O “altmış” veya “yüz yirmi” gün zarfında neler olur! Genel olarak politikada ve özellikle Türkiye’de ve hele şu sırada, iki gün bile çok uzun bir süredir. Baykal’a karşı kaset komplosu, iki taraflı bir kılıç! Bir tarafıyla “şuyuu vukuundan beter” yani olay vaki olmadıysa da şayiası -çamur- iz bırakıyor! Ne var ki önümüzdeki günlerde komplo, kim veya kimler tarafından düzenlenmişse, siyasetin ibresi değişir. Başbakan Erdoğan ve partisinin, maket bıçağıyla ortaya koyduğu “karton” maket dağılır; millete “hap” gibi yutturulamaz!
Ben şahsen; sonunda referanduma gidilse bile, Türk Milletinin olanları doğru değerlendireceğine ve “hapı” yutacak kadar “aptal” olmadığına inanıyorum... Daha komplo ortaya çıkmadan da yalaka ve yanaşmaların şartlandırmalarına rağmen, kamuoyunda tereddütler baş göstermişti... Bu “paketin” veya “maketin”, bugünkü Anayasada, Atatürk Cumhuriyetinin temel taşları olan “değiştirilemez-değiştirilmesi teklif dahi edilemez” maddelerinin altını oyacağı ve İktidarın bütün güçleri -başta yargıyı- kendisinde toplamak istediği anlaşılmaya başlamıştı... Özellikle, “Ergenekon kapsamında” Ordunun, en azından saf dışı bırakılmak istenmesi de!
Bugünkü Anayasaya başlıca itiraz, güya “Askeri Anayasa” olması... Askeri müdahaleden sonra yapılan referandumla kabul edildi ama: değiştirilemez maddeler “askeri” değil, Atatürk ilkeleri!

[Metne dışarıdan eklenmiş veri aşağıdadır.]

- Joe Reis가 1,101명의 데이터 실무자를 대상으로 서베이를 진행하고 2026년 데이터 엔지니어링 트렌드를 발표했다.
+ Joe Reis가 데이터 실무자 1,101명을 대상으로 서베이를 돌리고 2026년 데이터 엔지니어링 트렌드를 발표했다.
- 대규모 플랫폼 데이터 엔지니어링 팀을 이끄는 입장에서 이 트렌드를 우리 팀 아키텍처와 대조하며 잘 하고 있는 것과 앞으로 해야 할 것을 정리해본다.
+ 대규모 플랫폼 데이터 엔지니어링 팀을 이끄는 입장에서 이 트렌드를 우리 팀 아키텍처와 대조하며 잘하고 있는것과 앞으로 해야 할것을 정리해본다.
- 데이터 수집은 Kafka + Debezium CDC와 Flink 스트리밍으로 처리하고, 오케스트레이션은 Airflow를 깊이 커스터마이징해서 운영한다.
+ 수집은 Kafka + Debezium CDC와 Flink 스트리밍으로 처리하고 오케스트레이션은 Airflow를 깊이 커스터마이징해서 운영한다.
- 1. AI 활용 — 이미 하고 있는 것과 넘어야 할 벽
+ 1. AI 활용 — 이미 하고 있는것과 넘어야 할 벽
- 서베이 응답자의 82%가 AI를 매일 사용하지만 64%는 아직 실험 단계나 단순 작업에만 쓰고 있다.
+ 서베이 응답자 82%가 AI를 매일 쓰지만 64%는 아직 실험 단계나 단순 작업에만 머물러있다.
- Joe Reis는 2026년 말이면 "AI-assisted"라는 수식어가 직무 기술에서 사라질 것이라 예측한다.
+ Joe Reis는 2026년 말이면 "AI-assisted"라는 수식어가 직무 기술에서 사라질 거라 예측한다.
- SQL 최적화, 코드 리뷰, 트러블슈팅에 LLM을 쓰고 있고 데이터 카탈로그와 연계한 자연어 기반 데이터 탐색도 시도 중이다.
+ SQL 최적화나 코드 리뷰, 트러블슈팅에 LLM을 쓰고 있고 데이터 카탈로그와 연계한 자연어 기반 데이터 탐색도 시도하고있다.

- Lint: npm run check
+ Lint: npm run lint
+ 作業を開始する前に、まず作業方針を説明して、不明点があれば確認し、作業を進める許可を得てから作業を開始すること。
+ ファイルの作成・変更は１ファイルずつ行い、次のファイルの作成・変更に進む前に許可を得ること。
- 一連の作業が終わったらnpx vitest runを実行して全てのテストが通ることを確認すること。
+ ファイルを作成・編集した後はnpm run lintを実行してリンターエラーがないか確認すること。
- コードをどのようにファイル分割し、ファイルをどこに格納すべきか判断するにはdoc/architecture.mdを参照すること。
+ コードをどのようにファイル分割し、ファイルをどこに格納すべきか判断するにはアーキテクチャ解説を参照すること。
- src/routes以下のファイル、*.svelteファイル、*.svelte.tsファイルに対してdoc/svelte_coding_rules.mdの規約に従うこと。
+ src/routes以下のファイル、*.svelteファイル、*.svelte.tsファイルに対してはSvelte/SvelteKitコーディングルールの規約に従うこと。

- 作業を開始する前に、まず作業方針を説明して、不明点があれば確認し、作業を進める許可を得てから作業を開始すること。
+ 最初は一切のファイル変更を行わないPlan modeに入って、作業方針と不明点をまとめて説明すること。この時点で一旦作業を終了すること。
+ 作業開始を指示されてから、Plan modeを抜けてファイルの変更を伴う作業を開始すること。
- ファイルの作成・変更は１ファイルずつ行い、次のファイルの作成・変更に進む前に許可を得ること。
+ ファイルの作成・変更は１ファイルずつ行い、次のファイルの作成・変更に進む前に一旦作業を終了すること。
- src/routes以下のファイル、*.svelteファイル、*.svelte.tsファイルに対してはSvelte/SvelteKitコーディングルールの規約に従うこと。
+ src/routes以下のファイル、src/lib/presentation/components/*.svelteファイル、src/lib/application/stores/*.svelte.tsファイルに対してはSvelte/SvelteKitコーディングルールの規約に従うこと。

Cüneyt Arcayürek, Cumhuriyet gazetesinde “11 Cumhurbaşkanının” öyküsünü yazıyor... Hataları ve sevaplarıyla, önceki 10 Cumhurbaşkanımızı ve hepsinin de dönemindeki “Atatürk Çankayası”. Merak ediyorum, 11. Cumhurbaşkanı hakkında ne yazacak? Ve en önemlisi bugünkü Çankaya “Atatürk’ün Çankayası” mı? Cumhurbaşkanı Abdullah Gül, bu “uyurgezer” durumda Meclisten geçirilen “Anayasa” paketini veya “maketini” alelacele, “noter” gibi imzalamakla, tarafsız olmadığını göstermiş daha da vahimi, içmiş olduğu And’a; “Milletin bölünmez bütünlüğünü koruyacağına, Hukukun üstünlüğüne ve Atatürk ilke ve devrimlerine bağlı kalacağı” yeminine uygun davranmamıştır.
Kayıtlara geçsin diye yazıyorum; referanduma gidilse de gidilmese de sonunda halkımız “evet” veya “hayır” dese de ülkede büsbütün kargaşa yaratacaktır... Bunun nihai sorumlusu da Abdullah Gül olacaktır!
CHP CEPHESİ
Deniz Baykal’ın istifasından sonra tahmin ettiğimiz gibi, CHP cephesinde tozdan, dumandan ferman okunmuyor. Baykal istifa etmekle şahsen güç kazanmıştır ama aynı zamanda CHP, kırılgan halde! Umarız, tozlar dumanlar ortadan kalkar ve bu çelişki bir şekilde giderilir.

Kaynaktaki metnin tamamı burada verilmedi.